With such a stellar comedic cast, it is no surprise that Perfect Nonsense keeps the audience laughing the whole way through. Stand-out moments were often those which parodied the entire nature of the play: the premise being that Wooster had hired out the theatre to tell his story, deciding that acting surely “can’t be that hard”. And indeed, Mangan makes it look easy, with his constant boyish wonder at Jeeves’s impeccable staging ideas creating a brilliant irony which meant the audience was always in on the fun. The hilarity reached a peak when Jeeves set up a bike downstage and proceeded to cycle, prompting the whole stage to rotate for a change of scene, to Wooster’s utter delight.
Moreover, the character acting was sublime, with Macfadyen often stealing the show, such as when simultaneously playing Sir Watkyn Bassett and the young ingénue, Stiffy Byng. These moments of physical comedy gave Perfect Nonsense a relentless effervescent energy, as Jeeves, Wooster and Seppings had to constantly fight fires to make sure this highly complicated and over-populated story was told as accurately as possible.
Certainly a nod must go to Director Sean Foley for bringing together a piece so smooth and seamless, with every possible drop of comedy squeezed out of it. Moreover, the Goodale Brothers, who adapted the original P.G. Wodehouse stories, have created a script which provides the perfect platform for the actors to excel: Macfadyen, Hadfield and Mangan’s sense of enjoyment and fun in performing this deftly written and staged play was palpable in the packed Duke of York Theatre.
Perfect Nonsense is hugely successful for offering audiences a night of pure, unbridled entertainment at the theatre, with no airs or pretentions about it.

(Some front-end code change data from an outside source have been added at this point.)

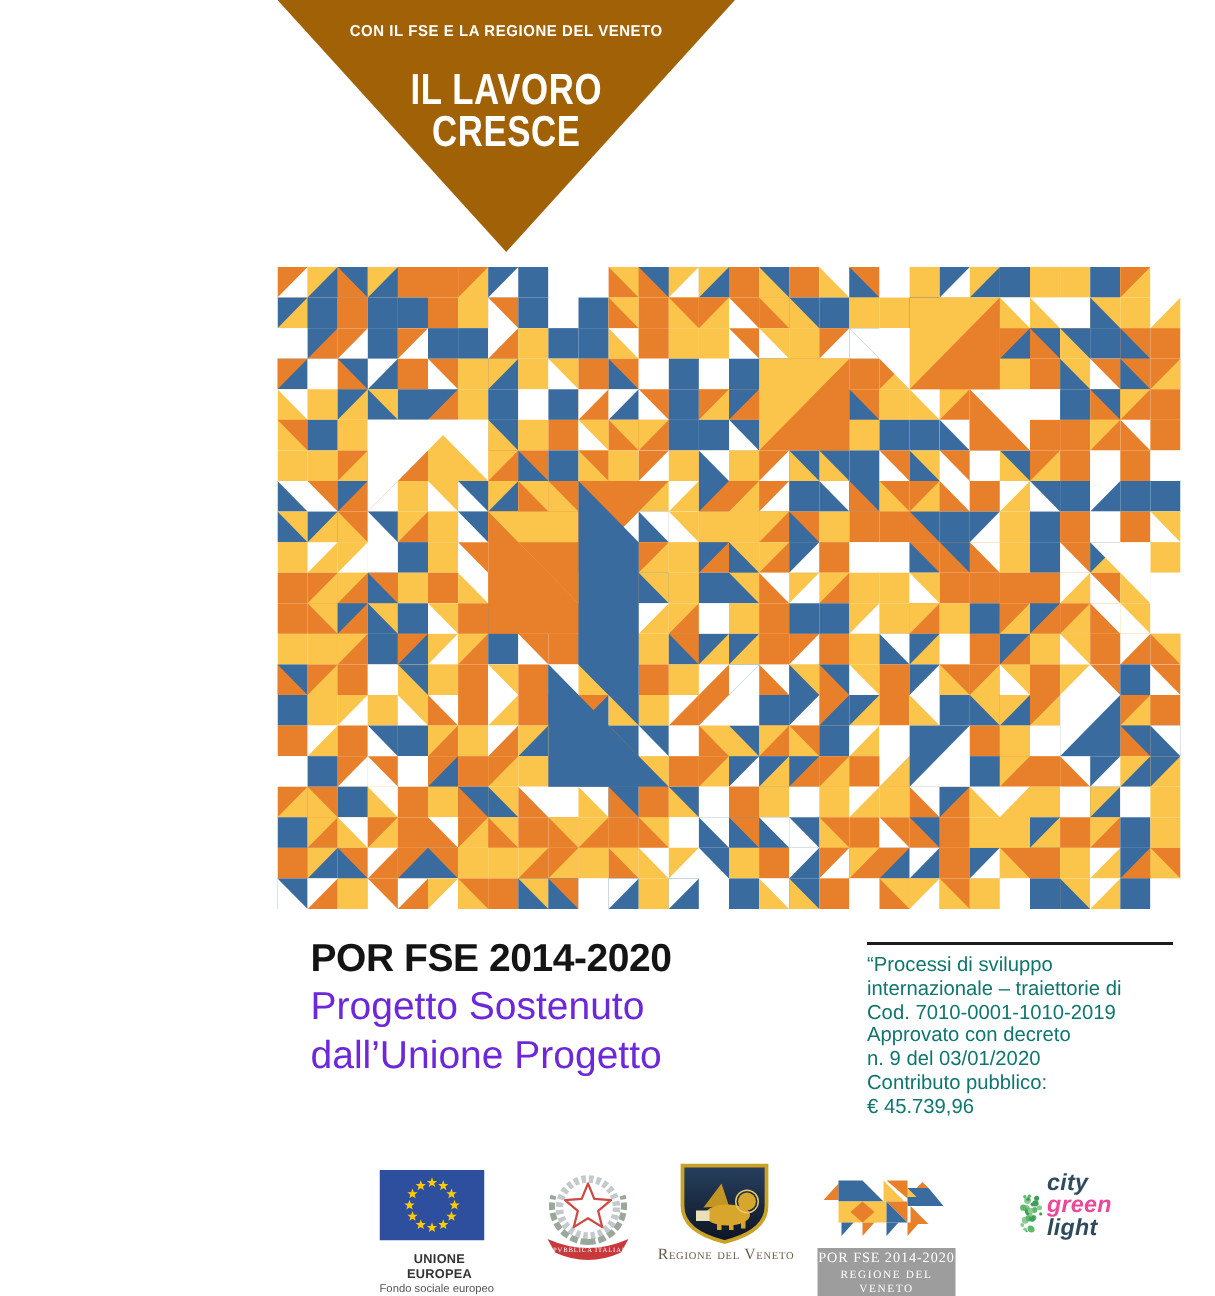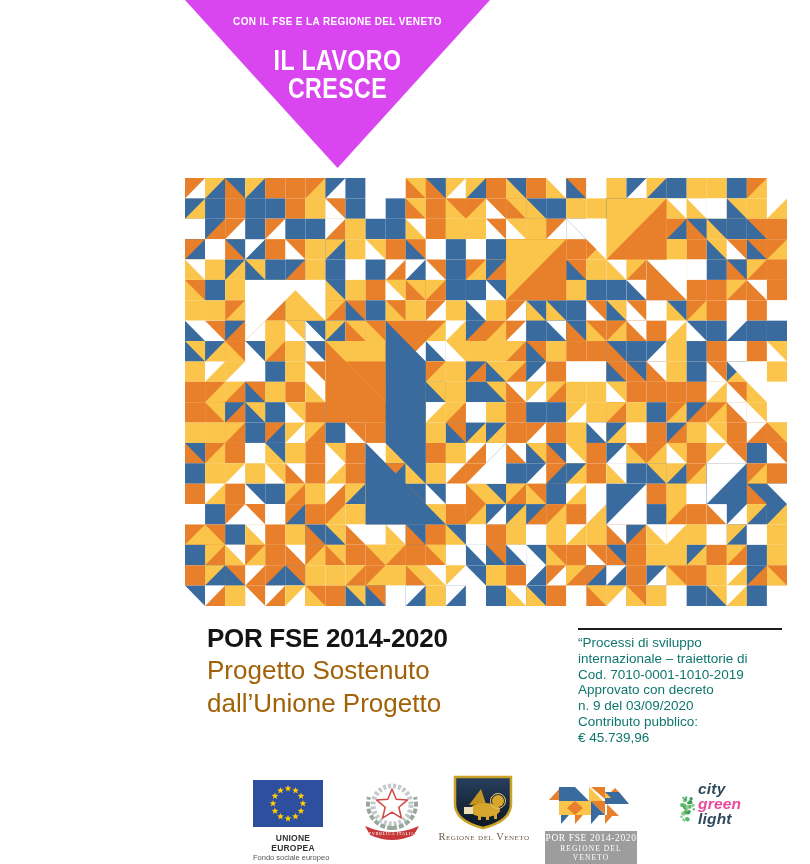--- a/index.html
+++ b/index.html
@@ -7,7 +7,7 @@
           font-family:"Liberation Sans",sans-serif;}
 
   
-  .banner{position:absolute;left:185px;top:0;width:305px;height:168px;background:#d946ef;
+  .banner{position:absolute;left:185px;top:0;width:305px;height:168px;background:#a16207;
           clip-path:polygon(0 0,100% 0,50% 100%);}
   .banner-kicker{position:absolute;top:15px;left:0;width:100%;text-align:center;color:#fff;
           font-size:10.5px;font-weight:bold;letter-spacing:.4px;transform:scaleX(.95);}

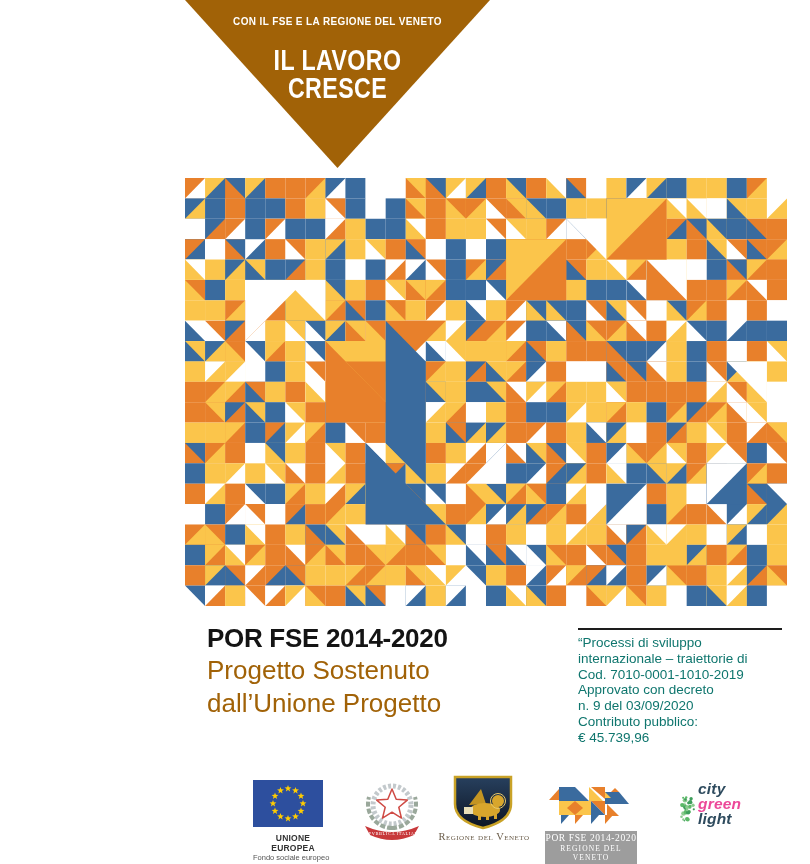--- a/index.html
+++ b/index.html
@@ -21,7 +21,7 @@
   
   .program{position:absolute;left:207px;top:622px;width:300px;}
   .prog-title{font-weight:bold;font-size:26px;line-height:32px;color:#141414;letter-spacing:-.3px;}
-  .prog-sub{font-size:26px;line-height:33px;color:#a16207;}
+  .prog-sub{font-size:26px;line-height:33px;color:#6d28d9;}
 
   
   .project{position:absolute;left:578px;top:628px;width:206px;}

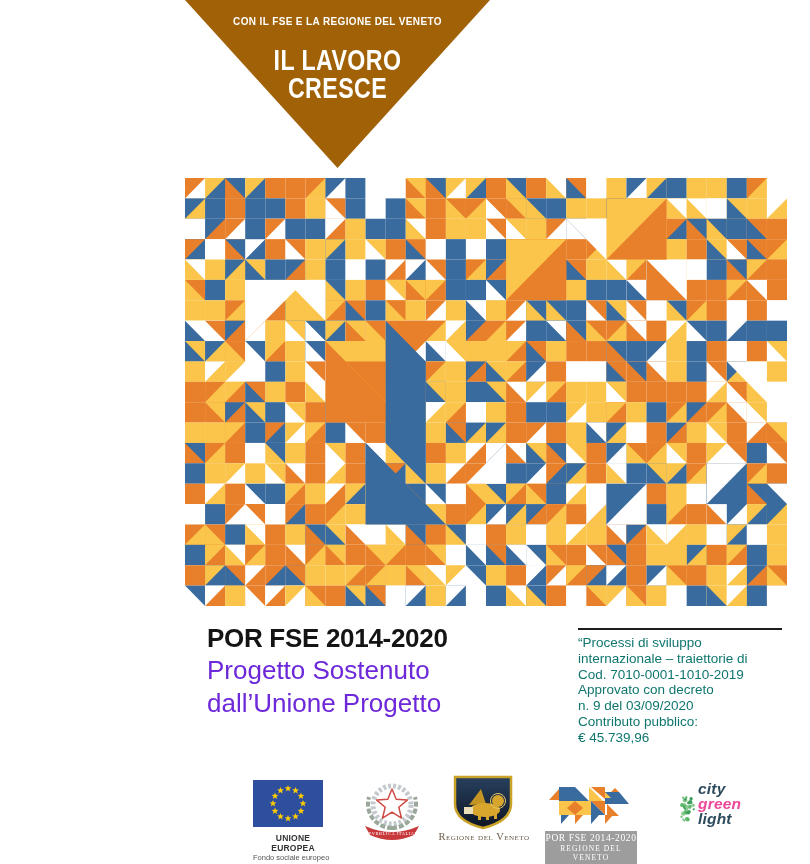--- a/index.html
+++ b/index.html
@@ -1085,7 +1085,7 @@
     <div class="proj-line">internazionale – traiettorie di</div>
     <div class="proj-line">Cod. 7010-0001-1010-2019</div>
     <div class="proj-line">Approvato con decreto</div>
-    <div class="proj-line">n. 9 del 03/09/2020</div>
+    <div class="proj-line">n. 9 del 03/01/2020</div>
     <div class="proj-line">Contributo pubblico:</div>
     <div class="proj-line">€ 45.739,96</div>
   </div>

It’s hard to imagine anyone failing to enjoy the play when it takes such a carefree plunge into silliness and frivolity, simply asking that the audience come along for the ride. Jeeves and Wooster in Perfect Nonsense is the ideal way to spend an evening, with all the ingredients of the perfect show; I want to see it again and again and again, and I highly recommend it.